Task objective
Restate the data below word for word. Leave the images out.

BEGIN Record set

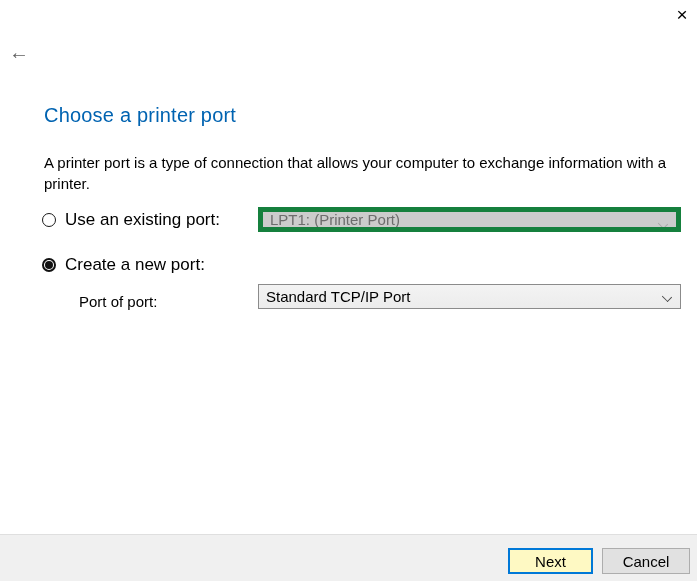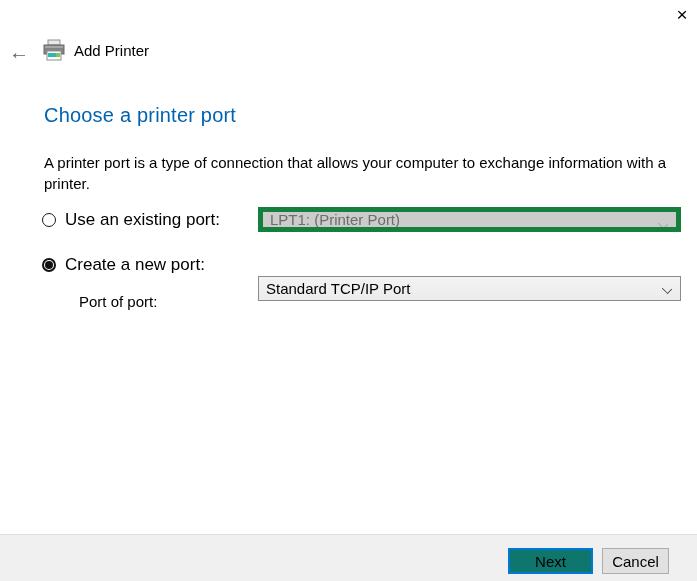--- a/index.html
+++ b/index.html
@@ -118,17 +118,6 @@
 
   <div class="back-btn">←</div>
 
-  <div class="titlebar">
-    <svg class="printer-icon" viewBox="0 0 24 24" aria-hidden="true">
-      <rect x="6" y="2" width="12" height="5" fill="#e9e9e9" stroke="#8f8f8f" stroke-width="1"></rect>
-      <rect x="2" y="7" width="20" height="9" fill="#848484" stroke="#6b6b6b" stroke-width="1"></rect>
-      <rect x="3" y="8" width="18" height="2" fill="#a6a6a6"></rect>
-      <rect x="5" y="13" width="14" height="9" fill="#fdfdfd" stroke="#8f8f8f" stroke-width="1"></rect>
-      <rect x="6" y="15" width="8" height="4" fill="#35b3ae"></rect>
-      <rect x="14" y="15" width="4" height="4" fill="#7fc45e"></rect>
-    </svg>
-    <span class="app-title">Add Printer</span>
-  </div>
 
   <div class="heading">Choose a printer port</div>
 

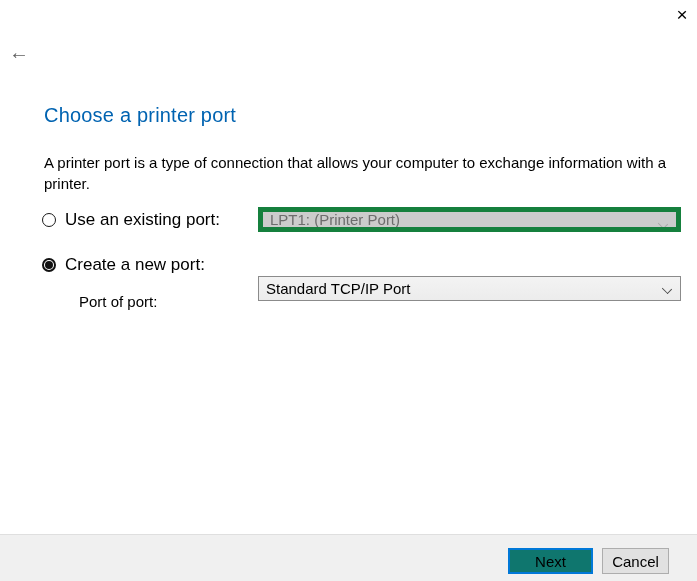--- a/index.html
+++ b/index.html
@@ -83,7 +83,7 @@
   }
   .combo-disabled .chevron::before { border-color: #a9a9a9; }
   .combo-enabled {
-    top: 276px; background: linear-gradient(#f3f3f3, #ececec);
+    top: 284px; background: linear-gradient(#f3f3f3, #ececec);
     border: 1px solid #8b8b8b; color: #000; cursor: pointer;
   }
   .type-label {

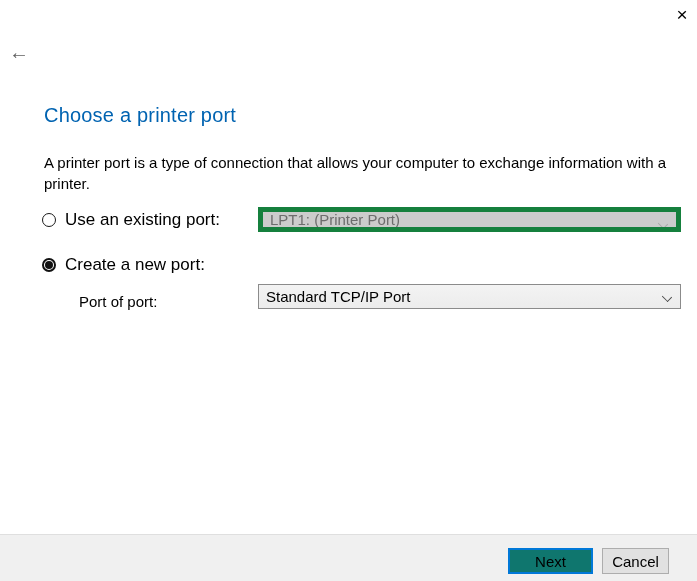--- a/index.html
+++ b/index.html
@@ -102,7 +102,7 @@
   }
   .btn-next {
     left: 508px; top: 548px; width: 85px; height: 26px;
-    background: #0f766e; border: 2px solid #0078d7; color: #000;
+    background: #fef9c3; border: 2px solid #0078d7; color: #000;
   }
   .btn-cancel {
     left: 602px; top: 548px; width: 67px; height: 26px;

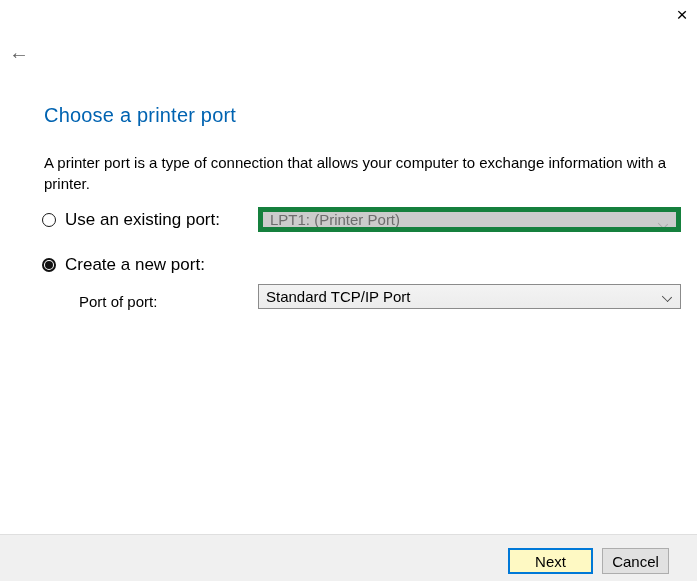--- a/index.html
+++ b/index.html
@@ -105,7 +105,7 @@
     background: #fef9c3; border: 2px solid #0078d7; color: #000;
   }
   .btn-cancel {
-    left: 602px; top: 548px; width: 67px; height: 26px;
+    left: 602px; top: 548px; width: 88px; height: 26px;
     background: #e1e1e1; border: 1px solid #adadad; color: #000;
   }
 </style>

END Record set

Output below
--- a/index.html
+++ b/index.html
@@ -118,17 +118,6 @@
 
   <div class="back-btn">←</div>
 
-  <div class="titlebar">
-    <svg class="printer-icon" viewBox="0 0 24 24" aria-hidden="true">
-      <rect x="6" y="2" width="12" height="5" fill="#e9e9e9" stroke="#8f8f8f" stroke-width="1"></rect>
-      <rect x="2" y="7" width="20" height="9" fill="#848484" stroke="#6b6b6b" stroke-width="1"></rect>
-      <rect x="3" y="8" width="18" height="2" fill="#a6a6a6"></rect>
-      <rect x="5" y="13" width="14" height="9" fill="#fdfdfd" stroke="#8f8f8f" stroke-width="1"></rect>
-      <rect x="6" y="15" width="8" height="4" fill="#35b3ae"></rect>
-      <rect x="14" y="15" width="4" height="4" fill="#7fc45e"></rect>
-    </svg>
-    <span class="app-title">Add Printer</span>
-  </div>
 
   <div class="heading">Choose a printer port</div>
 

--- a/index.html
+++ b/index.html
@@ -83,7 +83,7 @@
   }
   .combo-disabled .chevron::before { border-color: #a9a9a9; }
   .combo-enabled {
-    top: 276px; background: linear-gradient(#f3f3f3, #ececec);
+    top: 284px; background: linear-gradient(#f3f3f3, #ececec);
     border: 1px solid #8b8b8b; color: #000; cursor: pointer;
   }
   .type-label {

--- a/index.html
+++ b/index.html
@@ -102,7 +102,7 @@
   }
   .btn-next {
     left: 508px; top: 548px; width: 85px; height: 26px;
-    background: #0f766e; border: 2px solid #0078d7; color: #000;
+    background: #fef9c3; border: 2px solid #0078d7; color: #000;
   }
   .btn-cancel {
     left: 602px; top: 548px; width: 67px; height: 26px;

--- a/index.html
+++ b/index.html
@@ -105,7 +105,7 @@
     background: #fef9c3; border: 2px solid #0078d7; color: #000;
   }
   .btn-cancel {
-    left: 602px; top: 548px; width: 67px; height: 26px;
+    left: 602px; top: 548px; width: 88px; height: 26px;
     background: #e1e1e1; border: 1px solid #adadad; color: #000;
   }
 </style>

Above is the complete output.